The time factor drives innovation. A Philadelphia company, BioBots, manufactures a type of 3-D printer that uses human tissue as a component to produce organoids. Instead of cartridges full of inks, BioBots’ printers contain human biomaterials, sometimes human stem cells. BioBots co-founder Danny Cabrera’s team develops the equipment that “prints” out heart tissue, liver tissues, skin tissues and others for research purposes. BioBots’ customers include scientists at New York’s Columbia University, University of Toronto, Massachusetts Institute of Technology, Rutgers University, University of Texas at Austin, Harvard and others.

BioBots printer users can inject into the printing process whatever biological material meets their needs. Operating layer by layer, the BioBot can output tiny 3-D versions of human tissue.
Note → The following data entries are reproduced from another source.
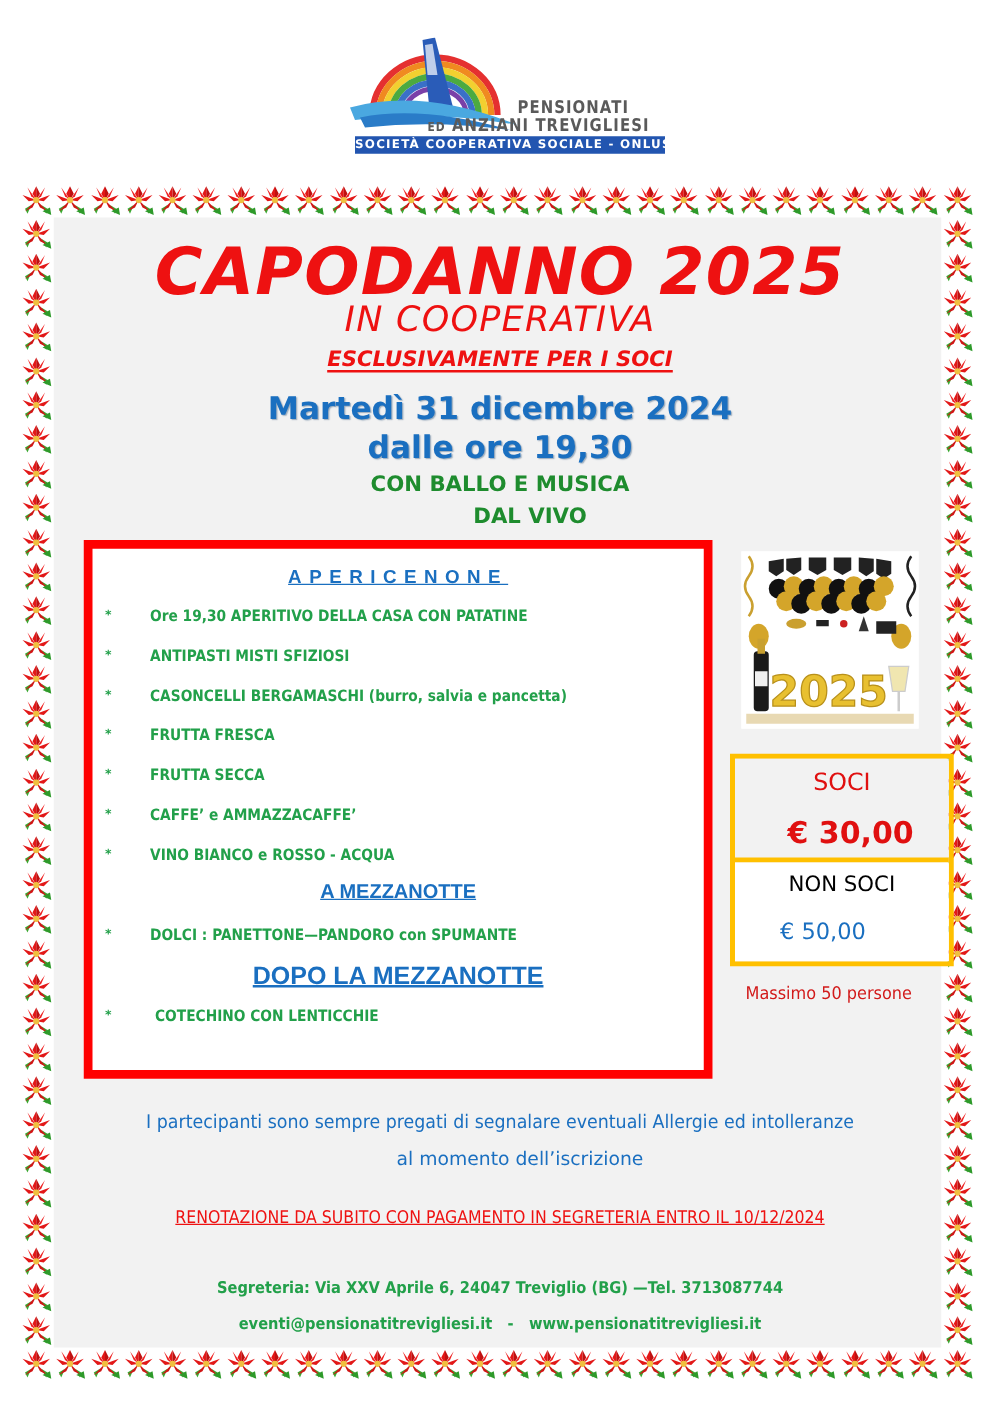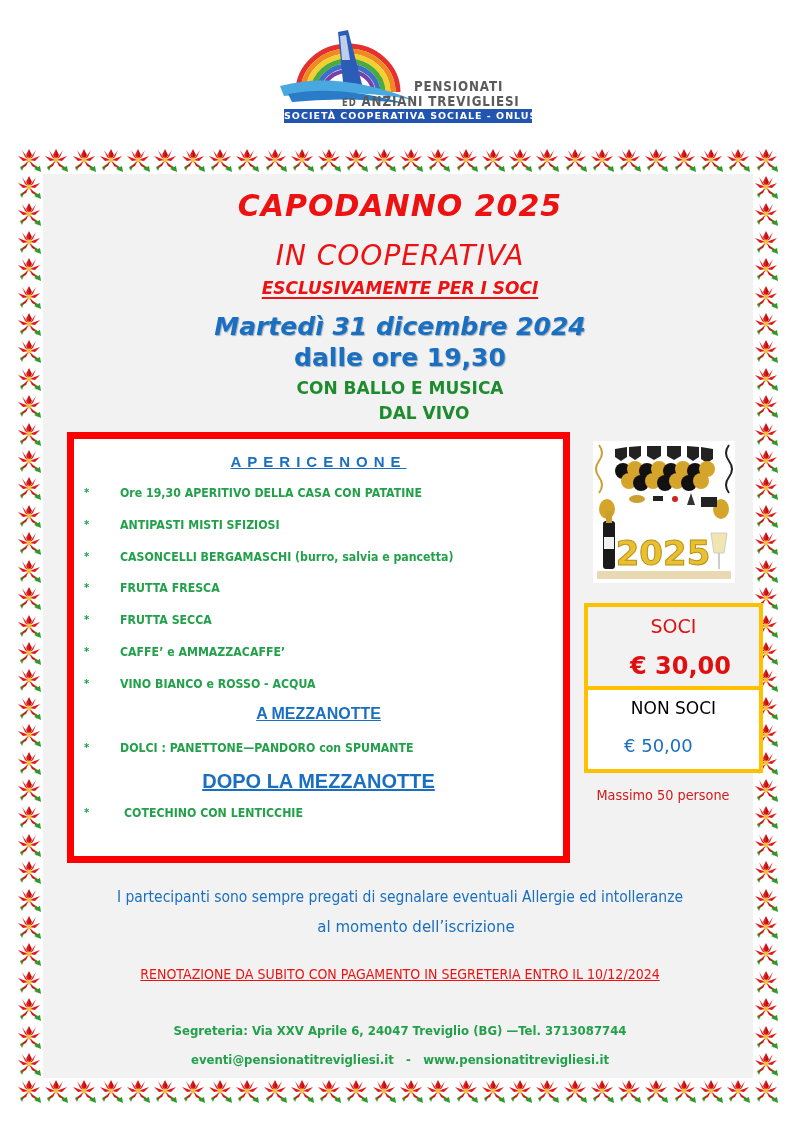--- a/index.html
+++ b/index.html
@@ -28,7 +28,7 @@
 
   
   .t { position: absolute; left: 0; width: 800px; text-align: center; white-space: nowrap; }
-  .title1 { top: 188px; font-size: 30px; font-weight: bold; font-style: italic; color: #ee1111; font-family: "DejaVu Sans", sans-serif; letter-spacing: 1px; }
+  .title1 { top: 188px; font-size: 52px; font-weight: bold; font-style: italic; color: #ee1111; font-family: "DejaVu Sans", sans-serif; letter-spacing: 1px; }
   .title2 { top: 239px; font-size: 28px; font-style: italic; color: #ee1111; font-family: "DejaVu Sans", sans-serif; letter-spacing: 1px; }
   .title3 { top: 278px; font-size: 17px; font-weight: bold; font-style: italic; color: #ee1111; font-family: "DejaVu Sans", sans-serif; text-decoration: underline; text-decoration-thickness: 2px; text-underline-offset: 3px; text-align: center; }
   .title4 { top: 312px; font-size: 25px; font-weight: bold; color: #1a6fc0; font-family: "DejaVu Sans", sans-serif; text-shadow: 1px 1px 1px #9ab; font-style: italic; }

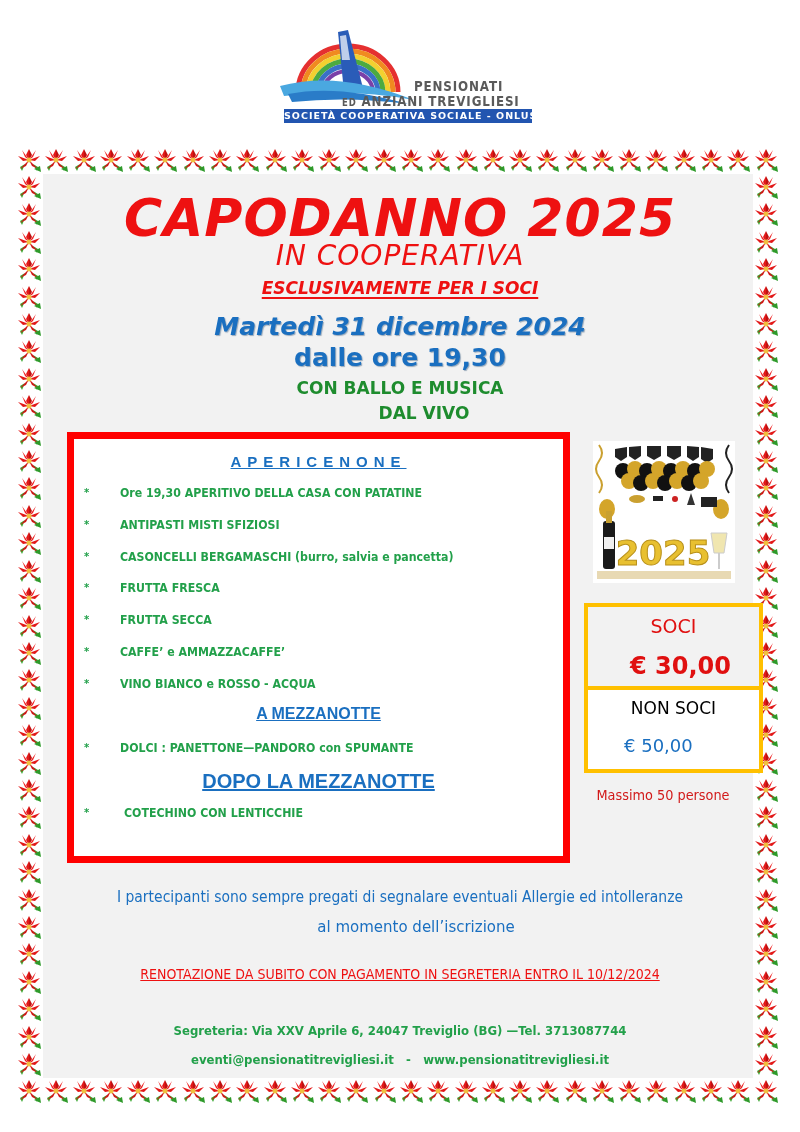--- a/index.html
+++ b/index.html
@@ -31,7 +31,7 @@
   .title1 { top: 188px; font-size: 52px; font-weight: bold; font-style: italic; color: #ee1111; font-family: "DejaVu Sans", sans-serif; letter-spacing: 1px; }
   .title2 { top: 239px; font-size: 28px; font-style: italic; color: #ee1111; font-family: "DejaVu Sans", sans-serif; letter-spacing: 1px; }
   .title3 { top: 278px; font-size: 17px; font-weight: bold; font-style: italic; color: #ee1111; font-family: "DejaVu Sans", sans-serif; text-decoration: underline; text-decoration-thickness: 2px; text-underline-offset: 3px; text-align: center; }
-  .title4 { top: 312px; font-size: 25px; font-weight: bold; color: #1a6fc0; font-family: "DejaVu Sans", sans-serif; text-shadow: 1px 1px 1px #9ab; font-style: italic; }
+  .title4 { top: 312px; font-size: 25px; font-weight: bold; color: #1a6fc0; font-family: "DejaVu Sans", sans-serif; text-shadow: 1px 1px 1px #9ab; }
   .title5 { top: 343px; font-size: 25px; font-weight: bold; color: #1a6fc0; font-family: "DejaVu Sans", sans-serif; text-shadow: 1px 1px 1px #9ab; }
   .title6 { top: 378px; font-size: 17px; font-weight: bold; color: #1e8c2e; font-family: "DejaVu Sans", sans-serif; }
   .title7 { top: 403px; font-size: 17px; font-weight: bold; color: #1e8c2e; font-family: "DejaVu Sans", sans-serif; margin-left: 24px; }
Biologists then place this product into dishes, where over a period of time, with precise monitoring, the tissue transforms into an organoid with dimensions that mimic actual organs.

While studying biology and computer science at Penn State University, Cabrera noticed the prevalence of traditional, hidebound approaches, tools and lab equipment.  “A lot of biology today is done by hand, with lots of manual work in the laboratory, sometimes using techniques and equipment not much different from what was developed 100 years ago. This leaves room for a lot of human error,” Cabrera said in a 2016 phone interview. He believed that a novel 3-D tool would be able to produce the same results biologists were producing one at a time, but be electronically programmed to produce more results, faster, and with the same quality every time, without human error. And he invented that tool. 

The old, conventional methodology limited what one person could create. “A biologist will be working by hand, preparing materials in a dish, and producing a flat product, because they are limited by the flatness of the dish, their traditional methods, and the fact they are working by hand,” Cabrera says.

“We are focused on developing new tools for biologists,” he says of BioBots’ mission. “In the case of the 3-D printer, organoids can be produced, in larger numbers and with precision every time, that replicate the actual shape of the organ, so that an organoid liver, for example, will be the same shape and dimensionality as a real liver.” It might be tiny or microscopic in size, but it will not be cells lying flat in a dish; instead, it will resemble an actual liver with a round-edged triangular shape, and be biochemically the same as the human stem cell donor’s liver

Every innovation arrives astride pros and cons. One potential ethical issue is the type of tissue being generated. Growing organoids of human sex glands or reproductive organs in a lab dish will fuel concerns, notes Stanford University bioethical law professor Henry Greely. People are “not going to get upset about making a pancreas,” Greely said. “But the closer you come to making a human brain, the more issues get raised.”

Several British neuroscientists have developed brain organoids to study autism and schizophrenia. Their colleague Dr. Martin Coath, of Britain’s University of Plymouth, says they are creating a problem too big to overcome. Coath told the Daily Mail, “A human brain that was 'fully working' would be conscious, have hopes, dreams, feel pain, and would ask questions about what we were doing to it.” 

Since organoids are often just portions of organs — or replicas of single, unattached organs — comprising enough tissue to test but not necessarily enough to function, science is a long way from producing a thinking mini-brain. Fears akin to Coath’s seem to have trended ever since Mary Shelley wrote “Frankenstein” in 1818. It is unlikely organoids are close to asking for updates, but their potential to slash drug-trial time, trial cost, and safety testing on desperately ill human volunteers or animals, is compelling.